When action scene starts its time to go to kitchen to take more snacks, because directing is so low quality and standardized. It's more emoting, posturing, and short bad ass sounding phrases. Everything is achieved using fast cuts. Nothing really happens. Production quality is high, but making action movies boring is achievement in itself.
I own Disney stock, because I think they are doing movies exactly right from business perspective. They do what large customer groups wants. Marvel is like McDonalds and Coke. You sell what sells and they can endlessly milk the franchise.
I would like to see more standalone movies like the Joker. DC has a good opportunity to cash in on niche art pieces like that, which really digs into the character and motivations.

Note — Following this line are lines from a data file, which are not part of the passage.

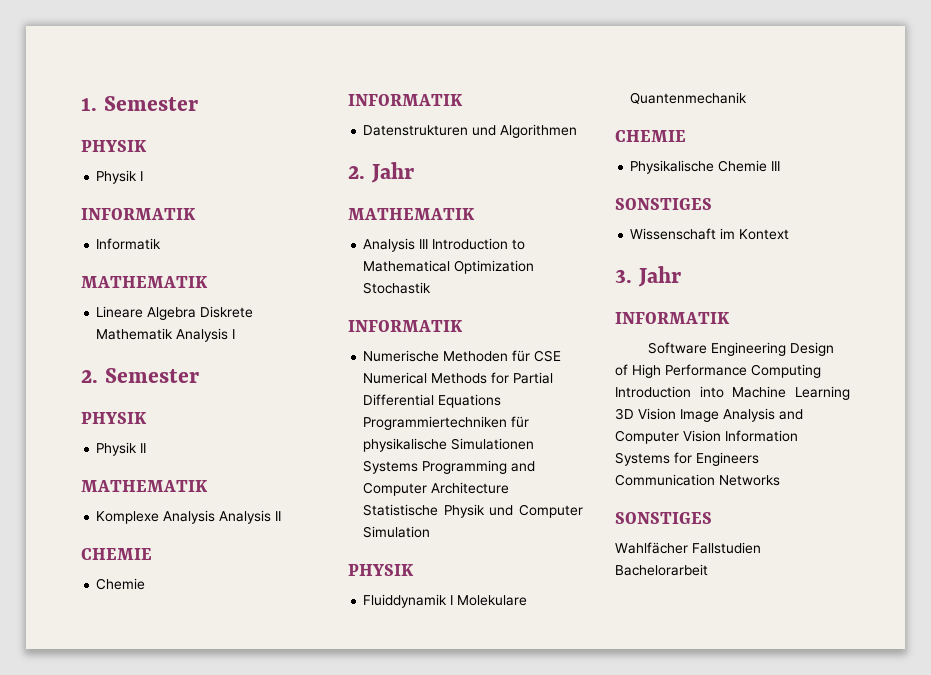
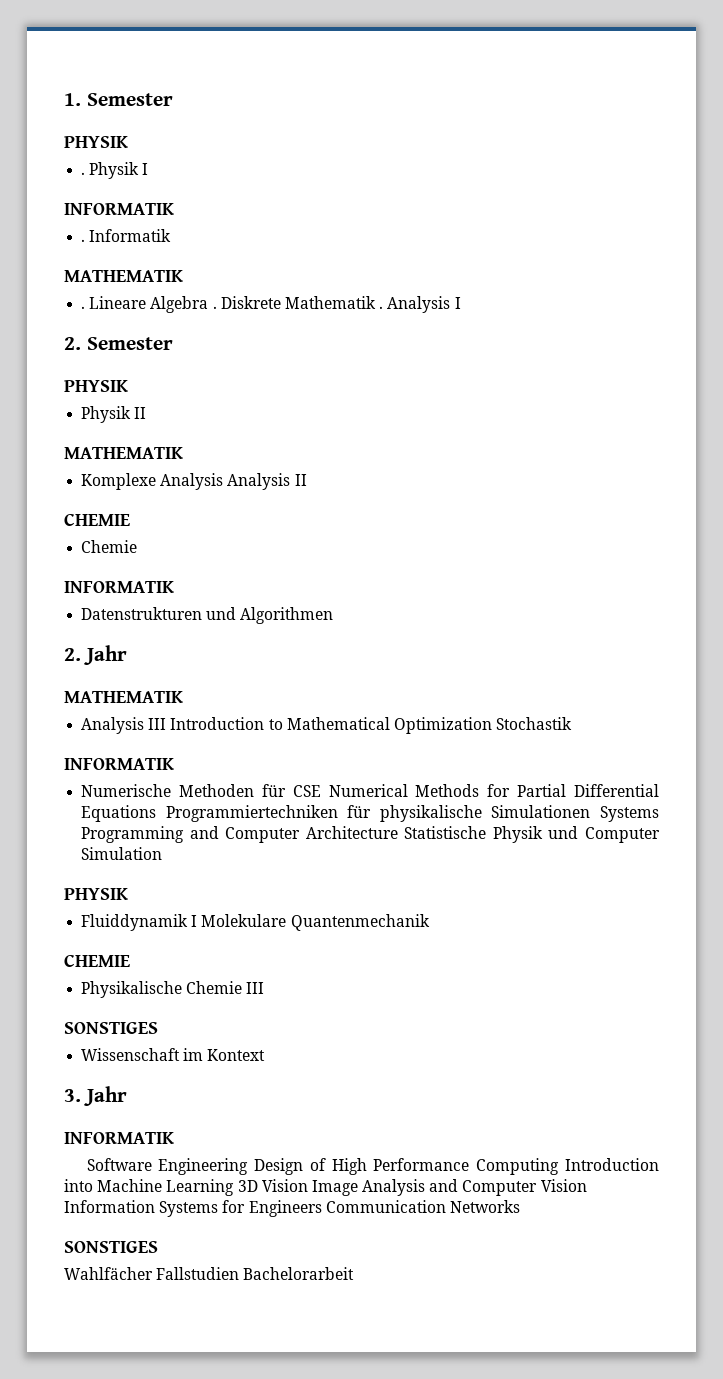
  1. Semester
  PHYSIK
- Physik I
+ . Physik I
  INFORMATIK
- Informatik
+ . Informatik
  MATHEMATIK
- Lineare Algebra Diskrete Mathematik Analysis I
+ . Lineare Algebra . Diskrete Mathematik . Analysis I

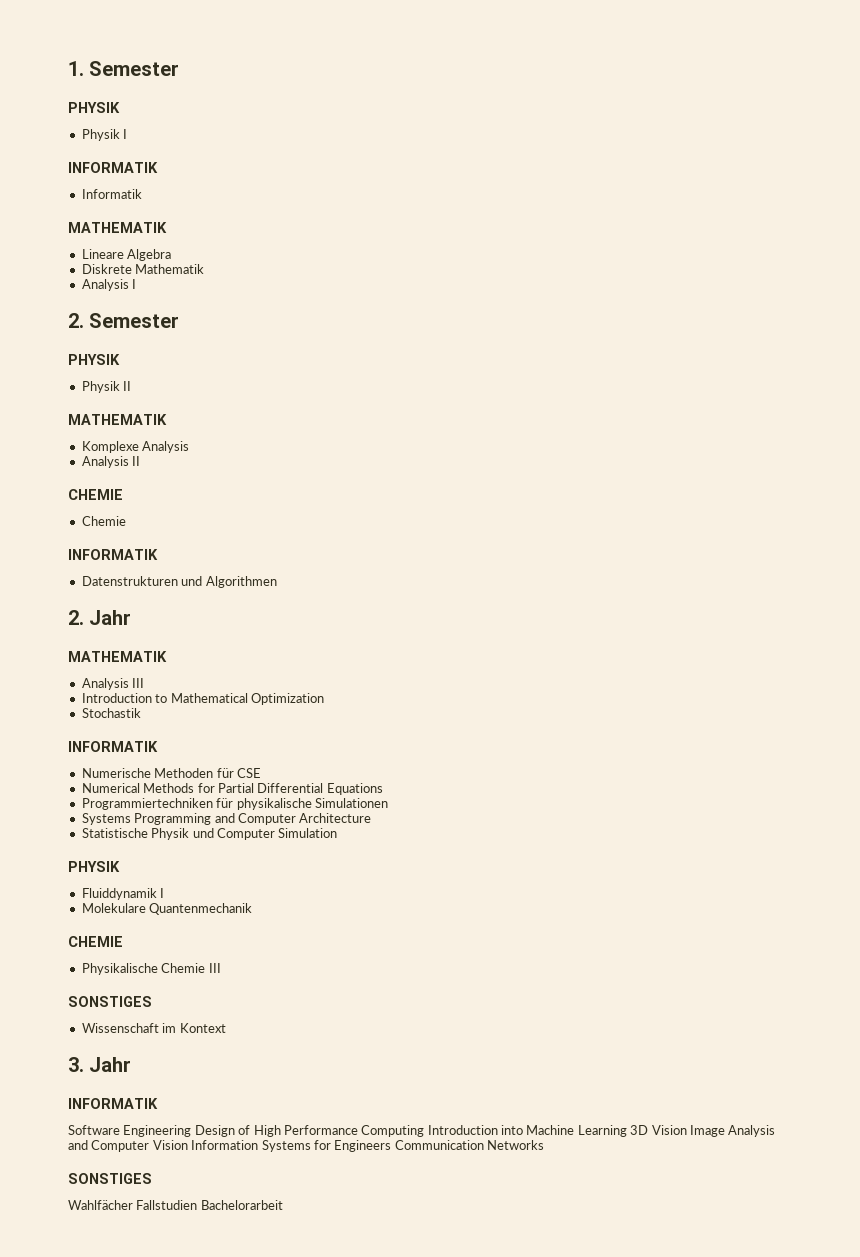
  1. Semester
  PHYSIK
- . Physik I
+ Physik I
  INFORMATIK
- . Informatik
+ Informatik
  MATHEMATIK
- . Lineare Algebra . Diskrete Mathematik . Analysis I
+ Lineare Algebra
+ Diskrete Mathematik
+ Analysis I
- Komplexe Analysis Analysis II
+ Komplexe Analysis
+ Analysis II
- Analysis III Introduction to Mathematical Optimization Stochastik
+ Analysis III
+ Introduction to Mathematical Optimization
+ Stochastik
- Numerische Methoden für CSE Numerical Methods for Partial Differential Equations Programmiertechniken für physikalische Simulationen Systems Programming and Computer Architecture Statistische Physik und Computer Simulation
+ Numerische Methoden für CSE
+ Numerical Methods for Partial Differential Equations
+ Programmiertechniken für physikalische Simulationen
+ Systems Programming and Computer Architecture
+ Statistische Physik und Computer Simulation
- Fluiddynamik I Molekulare Quantenmechanik
+ Fluiddynamik I
+ Molekulare Quantenmechanik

It was a far superior movie than all the Marvel formulaic pieces combined.
Some more details are covered in Bob Iger’s book The Ride of a Lifetime. It’s obviously about burnishing his legacy but if you’re a fan of Disney or the challenges of being a CEO at scale, it’s pretty good.
I do however wish that other things were being produced. Heavy Sequel'ization of movies just leaves me bored.
The same can be said of the Star Trek franchises, and quite frankly anything more then "2" has grown tiring.
Game of Thrones* has shown hollywood that there is an appetite for epic storytelling, and that people are willing to sit through 7 season of shows to be entertained by an engaging story. (In my heart Babylon5 pioneered grand-story telling.)
There are thousands of great books that would do well adapted to TV/Movies, I'd like to see some of these instead of another superhero flick.